## EXERCISE DIRECTIONS
Go to the line in the entries below that holds "[134,519,197,534] youtubes ->" and repeat exactly from there through the line that holds "[425,81,468,96] picure ->", inclusive.

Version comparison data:
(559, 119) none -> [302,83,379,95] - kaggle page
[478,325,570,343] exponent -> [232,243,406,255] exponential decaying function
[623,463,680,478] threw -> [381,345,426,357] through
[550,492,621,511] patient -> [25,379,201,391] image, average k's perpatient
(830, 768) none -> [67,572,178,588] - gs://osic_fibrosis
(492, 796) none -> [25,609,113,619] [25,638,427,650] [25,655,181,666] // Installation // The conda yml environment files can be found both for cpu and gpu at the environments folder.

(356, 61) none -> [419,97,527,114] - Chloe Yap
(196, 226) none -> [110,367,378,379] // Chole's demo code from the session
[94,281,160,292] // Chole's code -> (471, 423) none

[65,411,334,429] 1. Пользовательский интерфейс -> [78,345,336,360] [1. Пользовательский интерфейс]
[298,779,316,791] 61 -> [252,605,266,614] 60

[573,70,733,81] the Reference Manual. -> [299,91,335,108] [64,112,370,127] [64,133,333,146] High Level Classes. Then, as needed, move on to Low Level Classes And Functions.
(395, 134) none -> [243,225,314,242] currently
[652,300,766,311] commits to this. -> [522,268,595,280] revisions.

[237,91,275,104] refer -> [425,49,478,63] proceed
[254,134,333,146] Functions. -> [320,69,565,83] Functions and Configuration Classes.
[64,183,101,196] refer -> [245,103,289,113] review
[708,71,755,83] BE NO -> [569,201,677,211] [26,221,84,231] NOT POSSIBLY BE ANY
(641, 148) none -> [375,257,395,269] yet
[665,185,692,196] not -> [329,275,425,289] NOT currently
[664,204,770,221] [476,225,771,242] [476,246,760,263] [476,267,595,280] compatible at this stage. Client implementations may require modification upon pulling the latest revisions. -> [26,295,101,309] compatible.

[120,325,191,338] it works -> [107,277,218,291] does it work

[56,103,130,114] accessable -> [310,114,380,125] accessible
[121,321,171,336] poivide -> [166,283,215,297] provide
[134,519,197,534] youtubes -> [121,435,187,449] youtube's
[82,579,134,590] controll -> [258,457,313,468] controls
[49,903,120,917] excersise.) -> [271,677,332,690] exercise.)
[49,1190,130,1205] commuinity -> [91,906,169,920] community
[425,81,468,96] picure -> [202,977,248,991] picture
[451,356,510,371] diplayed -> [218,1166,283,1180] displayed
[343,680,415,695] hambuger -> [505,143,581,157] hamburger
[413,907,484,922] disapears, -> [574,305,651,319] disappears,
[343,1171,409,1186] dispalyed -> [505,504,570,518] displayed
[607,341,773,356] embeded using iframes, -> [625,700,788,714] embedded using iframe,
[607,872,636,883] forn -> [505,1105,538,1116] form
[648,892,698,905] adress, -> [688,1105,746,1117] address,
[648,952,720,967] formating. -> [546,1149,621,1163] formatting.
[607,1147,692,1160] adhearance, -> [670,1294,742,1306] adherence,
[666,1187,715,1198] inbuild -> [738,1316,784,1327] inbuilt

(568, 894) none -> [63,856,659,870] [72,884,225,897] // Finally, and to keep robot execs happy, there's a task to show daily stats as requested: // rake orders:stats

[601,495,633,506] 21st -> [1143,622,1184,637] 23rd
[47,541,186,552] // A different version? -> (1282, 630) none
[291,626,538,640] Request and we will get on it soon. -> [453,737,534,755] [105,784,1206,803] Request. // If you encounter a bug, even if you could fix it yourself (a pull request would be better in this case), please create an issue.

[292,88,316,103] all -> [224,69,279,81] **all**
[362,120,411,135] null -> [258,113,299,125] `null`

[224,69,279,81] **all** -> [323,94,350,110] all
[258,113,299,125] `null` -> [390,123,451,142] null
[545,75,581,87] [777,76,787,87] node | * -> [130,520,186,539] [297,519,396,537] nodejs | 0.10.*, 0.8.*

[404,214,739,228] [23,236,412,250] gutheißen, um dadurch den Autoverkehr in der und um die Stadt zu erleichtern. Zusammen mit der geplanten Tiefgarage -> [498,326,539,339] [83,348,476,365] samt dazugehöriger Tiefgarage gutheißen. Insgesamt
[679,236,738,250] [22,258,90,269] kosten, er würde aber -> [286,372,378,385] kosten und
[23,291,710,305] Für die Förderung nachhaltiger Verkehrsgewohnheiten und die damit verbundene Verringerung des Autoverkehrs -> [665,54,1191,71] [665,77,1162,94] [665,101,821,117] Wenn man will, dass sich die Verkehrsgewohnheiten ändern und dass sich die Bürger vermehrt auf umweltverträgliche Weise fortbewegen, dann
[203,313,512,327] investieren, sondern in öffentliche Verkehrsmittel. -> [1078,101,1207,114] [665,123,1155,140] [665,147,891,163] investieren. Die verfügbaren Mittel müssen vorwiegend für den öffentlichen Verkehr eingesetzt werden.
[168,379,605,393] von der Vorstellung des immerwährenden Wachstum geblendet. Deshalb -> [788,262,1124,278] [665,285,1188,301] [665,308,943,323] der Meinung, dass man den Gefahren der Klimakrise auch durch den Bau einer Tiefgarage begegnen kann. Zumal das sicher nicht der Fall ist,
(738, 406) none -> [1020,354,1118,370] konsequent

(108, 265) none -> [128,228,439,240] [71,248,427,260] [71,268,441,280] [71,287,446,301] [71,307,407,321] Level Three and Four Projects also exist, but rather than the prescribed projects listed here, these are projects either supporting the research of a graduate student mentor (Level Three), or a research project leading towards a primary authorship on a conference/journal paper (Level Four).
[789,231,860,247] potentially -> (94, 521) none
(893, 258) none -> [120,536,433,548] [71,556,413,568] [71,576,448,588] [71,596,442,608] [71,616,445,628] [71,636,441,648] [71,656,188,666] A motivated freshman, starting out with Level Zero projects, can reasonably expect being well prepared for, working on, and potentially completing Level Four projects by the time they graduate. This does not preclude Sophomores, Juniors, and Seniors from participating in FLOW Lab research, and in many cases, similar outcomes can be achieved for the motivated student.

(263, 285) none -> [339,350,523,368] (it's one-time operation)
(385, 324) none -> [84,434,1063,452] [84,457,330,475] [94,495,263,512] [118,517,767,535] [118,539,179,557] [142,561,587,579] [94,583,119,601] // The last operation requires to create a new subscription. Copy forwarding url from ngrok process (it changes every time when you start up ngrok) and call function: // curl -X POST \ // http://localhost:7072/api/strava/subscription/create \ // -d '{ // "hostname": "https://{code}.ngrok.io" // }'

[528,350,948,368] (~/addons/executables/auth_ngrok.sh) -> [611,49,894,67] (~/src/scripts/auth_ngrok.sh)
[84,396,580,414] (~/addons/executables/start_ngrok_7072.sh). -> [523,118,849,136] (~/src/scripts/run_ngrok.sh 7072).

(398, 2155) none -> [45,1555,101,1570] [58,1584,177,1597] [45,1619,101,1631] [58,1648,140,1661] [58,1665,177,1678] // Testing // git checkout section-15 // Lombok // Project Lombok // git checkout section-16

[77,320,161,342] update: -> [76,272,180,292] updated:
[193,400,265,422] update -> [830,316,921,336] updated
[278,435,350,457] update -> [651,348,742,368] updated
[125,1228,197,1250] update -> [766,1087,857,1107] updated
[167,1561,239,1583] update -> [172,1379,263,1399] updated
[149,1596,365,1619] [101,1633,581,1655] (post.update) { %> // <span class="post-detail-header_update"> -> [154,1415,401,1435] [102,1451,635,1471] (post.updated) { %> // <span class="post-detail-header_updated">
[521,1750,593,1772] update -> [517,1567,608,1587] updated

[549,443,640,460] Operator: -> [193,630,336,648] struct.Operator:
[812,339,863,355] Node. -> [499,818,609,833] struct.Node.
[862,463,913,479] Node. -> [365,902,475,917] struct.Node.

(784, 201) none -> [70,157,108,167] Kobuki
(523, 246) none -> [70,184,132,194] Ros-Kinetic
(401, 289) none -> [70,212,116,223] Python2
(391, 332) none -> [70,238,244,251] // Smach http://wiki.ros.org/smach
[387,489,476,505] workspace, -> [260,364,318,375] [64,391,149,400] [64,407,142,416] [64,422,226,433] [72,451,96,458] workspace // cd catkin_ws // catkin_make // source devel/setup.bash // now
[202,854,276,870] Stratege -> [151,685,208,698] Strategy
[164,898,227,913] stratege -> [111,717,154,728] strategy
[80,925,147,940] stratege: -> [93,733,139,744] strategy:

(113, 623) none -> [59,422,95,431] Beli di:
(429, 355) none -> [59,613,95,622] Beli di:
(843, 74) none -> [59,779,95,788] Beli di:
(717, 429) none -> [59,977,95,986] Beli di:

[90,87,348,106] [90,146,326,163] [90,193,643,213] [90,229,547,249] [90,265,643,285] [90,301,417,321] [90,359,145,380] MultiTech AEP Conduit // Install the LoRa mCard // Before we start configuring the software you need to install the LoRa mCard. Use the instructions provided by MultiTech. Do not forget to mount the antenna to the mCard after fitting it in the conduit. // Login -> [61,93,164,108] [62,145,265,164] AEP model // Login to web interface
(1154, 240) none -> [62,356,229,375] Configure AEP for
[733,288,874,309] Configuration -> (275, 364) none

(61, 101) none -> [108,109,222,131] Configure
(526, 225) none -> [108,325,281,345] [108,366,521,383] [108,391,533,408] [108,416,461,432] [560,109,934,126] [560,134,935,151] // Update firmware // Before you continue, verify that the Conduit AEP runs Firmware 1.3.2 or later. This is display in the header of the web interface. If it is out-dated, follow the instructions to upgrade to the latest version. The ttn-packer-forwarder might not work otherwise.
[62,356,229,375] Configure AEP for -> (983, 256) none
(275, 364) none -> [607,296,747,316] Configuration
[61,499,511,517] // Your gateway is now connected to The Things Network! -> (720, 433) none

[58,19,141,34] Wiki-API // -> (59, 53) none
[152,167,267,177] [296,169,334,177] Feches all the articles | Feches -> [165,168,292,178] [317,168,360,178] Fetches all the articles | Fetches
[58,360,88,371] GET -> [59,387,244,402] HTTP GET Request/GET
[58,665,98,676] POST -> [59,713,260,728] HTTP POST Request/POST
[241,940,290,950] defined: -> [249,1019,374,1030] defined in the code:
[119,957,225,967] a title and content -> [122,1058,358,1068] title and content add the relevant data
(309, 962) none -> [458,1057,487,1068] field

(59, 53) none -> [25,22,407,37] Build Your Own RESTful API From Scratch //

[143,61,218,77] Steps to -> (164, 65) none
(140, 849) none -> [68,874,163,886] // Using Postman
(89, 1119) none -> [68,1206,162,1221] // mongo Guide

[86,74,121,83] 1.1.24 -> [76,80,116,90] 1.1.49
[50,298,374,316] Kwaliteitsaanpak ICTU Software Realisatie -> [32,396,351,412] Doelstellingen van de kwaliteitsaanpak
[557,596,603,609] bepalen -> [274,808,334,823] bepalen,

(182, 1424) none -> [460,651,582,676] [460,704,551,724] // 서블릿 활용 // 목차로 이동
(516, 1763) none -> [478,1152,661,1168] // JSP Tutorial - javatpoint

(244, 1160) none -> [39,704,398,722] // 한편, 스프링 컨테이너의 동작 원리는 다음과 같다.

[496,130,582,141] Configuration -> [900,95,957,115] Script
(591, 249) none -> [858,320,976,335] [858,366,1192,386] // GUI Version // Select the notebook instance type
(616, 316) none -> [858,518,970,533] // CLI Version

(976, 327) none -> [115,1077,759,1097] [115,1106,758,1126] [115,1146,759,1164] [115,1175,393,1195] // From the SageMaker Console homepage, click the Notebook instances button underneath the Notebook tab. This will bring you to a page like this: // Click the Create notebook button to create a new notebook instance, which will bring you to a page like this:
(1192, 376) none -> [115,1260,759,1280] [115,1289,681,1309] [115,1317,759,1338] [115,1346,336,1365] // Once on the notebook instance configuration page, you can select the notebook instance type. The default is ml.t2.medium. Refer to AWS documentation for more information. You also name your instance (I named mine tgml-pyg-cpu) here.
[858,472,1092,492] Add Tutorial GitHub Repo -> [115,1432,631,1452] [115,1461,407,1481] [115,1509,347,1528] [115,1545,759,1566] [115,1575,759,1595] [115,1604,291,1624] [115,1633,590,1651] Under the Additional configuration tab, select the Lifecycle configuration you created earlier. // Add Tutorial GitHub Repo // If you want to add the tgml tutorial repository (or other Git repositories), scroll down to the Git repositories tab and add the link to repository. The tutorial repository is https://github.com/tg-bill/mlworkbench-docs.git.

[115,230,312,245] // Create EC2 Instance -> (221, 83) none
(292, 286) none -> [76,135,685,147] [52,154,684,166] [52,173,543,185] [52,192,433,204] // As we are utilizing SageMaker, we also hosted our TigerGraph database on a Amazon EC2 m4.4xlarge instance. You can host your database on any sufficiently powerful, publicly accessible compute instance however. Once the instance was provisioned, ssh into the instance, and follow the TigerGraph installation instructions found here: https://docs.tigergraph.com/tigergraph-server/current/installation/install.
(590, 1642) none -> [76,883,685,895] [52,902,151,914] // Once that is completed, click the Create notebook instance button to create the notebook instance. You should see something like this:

## COMPLETED EXERCISE
[134,519,197,534] youtubes -> [121,435,187,449] youtube's
[82,579,134,590] controll -> [258,457,313,468] controls
[49,903,120,917] excersise.) -> [271,677,332,690] exercise.)
[49,1190,130,1205] commuinity -> [91,906,169,920] community
[425,81,468,96] picure -> [202,977,248,991] picture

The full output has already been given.